Report calls on both provincial, federal govts to invest in human capital and reform governance
A new study has painted a detailed and sobering portrait of youth in Balochistan, revealing a generation caught between soaring aspirations and grinding structural inequality, increasingly shaped by social media and shifting geopolitical currents.
The study, published in the Contemporary Journal of Social Science Review and titled, “Voice of Balochistan’s Youth: Identity, Development and Geopolitical Perspectives”, was led by Dr Siraj Bashir Baloch of the Department of Social Work at the University of Balochistan, Nomeen Kassi of the Department of International Relations at BUITEMS, and Dr Farah Naseer of the Department of Sociology at Sardar Bahadur Khan Women’s University, and was conducted through surveys and personal communications with youth across the province.

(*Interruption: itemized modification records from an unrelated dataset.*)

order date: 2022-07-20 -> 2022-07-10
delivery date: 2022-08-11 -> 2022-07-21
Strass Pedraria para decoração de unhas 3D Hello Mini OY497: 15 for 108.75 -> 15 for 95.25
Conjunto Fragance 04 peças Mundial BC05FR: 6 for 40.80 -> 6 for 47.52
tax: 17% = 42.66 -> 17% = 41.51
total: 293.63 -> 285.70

“The youth of Balochistan are not a problem to be managed, they are a resource being wasted,” Dr Baloch said.
“What we found is a generation that is aware, motivated, and capable, but systemically denied the conditions it needs to thrive. That is not a youth crisis. That is a governance crisis.”
Facebook remained the dominant source of news and information among respondents, accounting for 62% of media consumption, far ahead of religious institutions and websites at 15%, and newspapers at just 9%.
X followed in popularity for political discourse, while Instagram carved a niche among younger and female respondents. The picture was of a generation that was digitally connected, globally aware and increasingly frustrated.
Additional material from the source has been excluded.